| YOUR ASSIGNMENT |
The response must consist of each line in the listing that has the word "Vintage" in it.
+ + + + + + +
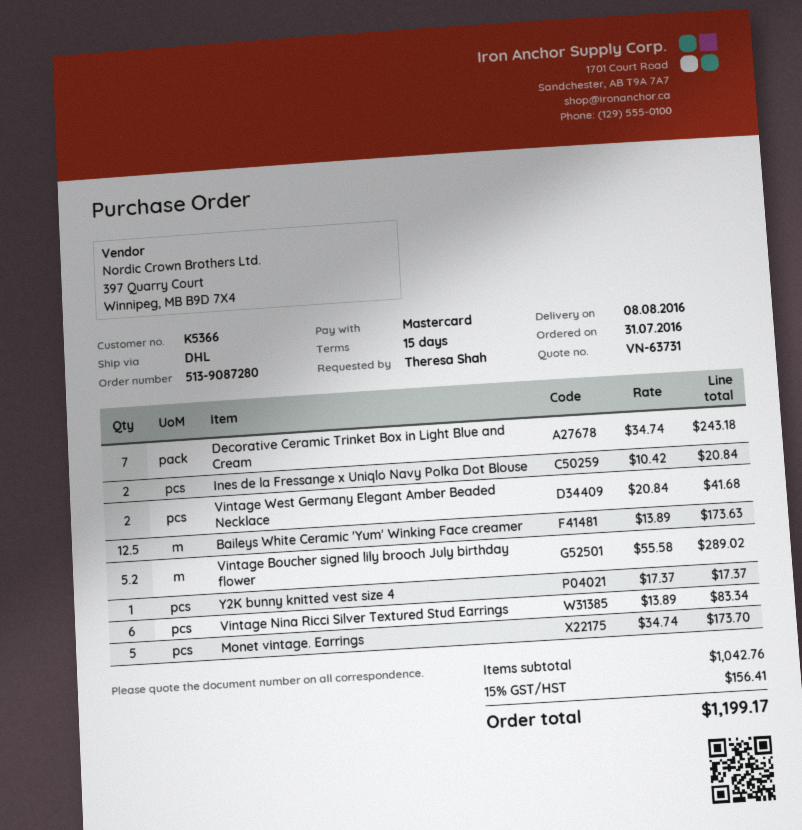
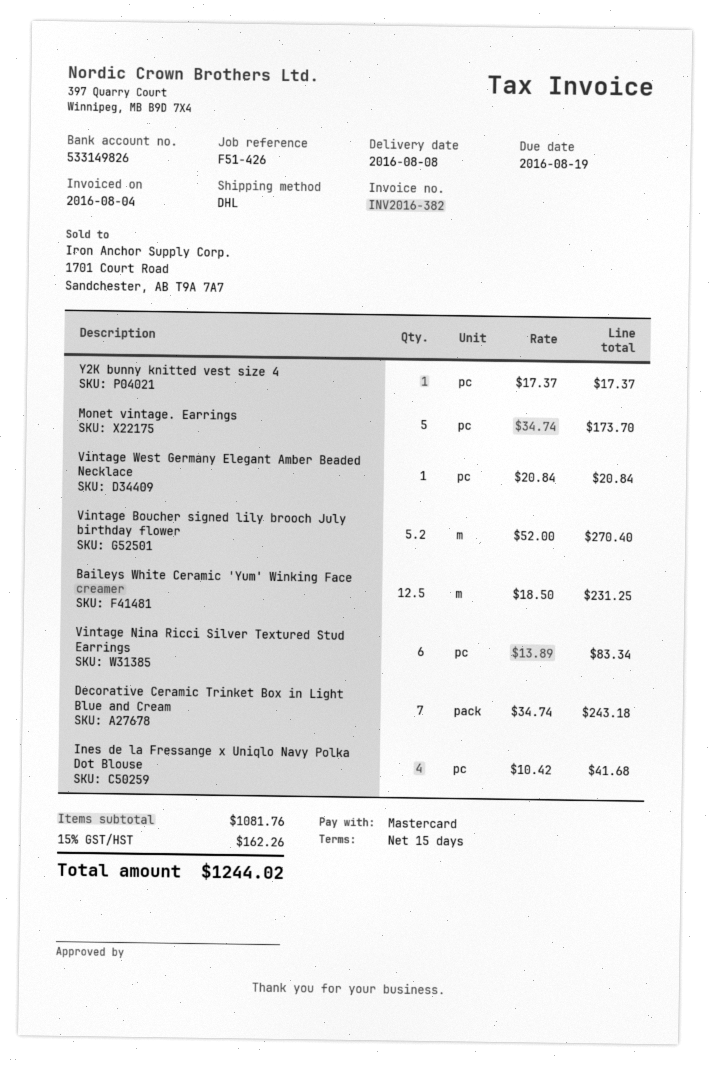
Ines de la Fressange x Uniqlo Navy Polka Dot Blouse: 2 x 10.42 = 20.84 -> 4 x 10.42 = 41.68
Vintage West Germany Elegant Amber Beaded Necklace: 2 x 20.84 = 41.68 -> 1 x 20.84 = 20.84
Baileys White Ceramic 'Yum' Winking Face creamer: 12.5 x 13.89 = 173.63 -> 12.5 x 18.50 = 231.25
Vintage Boucher signed lily brooch July birthday flower: 5.2 x 55.58 = 289.02 -> 5.2 x 52.00 = 270.40
subtotal: 1042.76 -> 1081.76
tax: 15% = 156.41 -> 15% = 162.26
total: 1199.17 -> 1244.02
+ + + + + + +
| SOLUTION TO THIS PROBLEM |
Vintage West Germany Elegant Amber Beaded Necklace: 2 x 20.84 = 41.68 -> 1 x 20.84 = 20.84
Vintage Boucher signed lily brooch July birthday flower: 5.2 x 55.58 = 289.02 -> 5.2 x 52.00 = 270.40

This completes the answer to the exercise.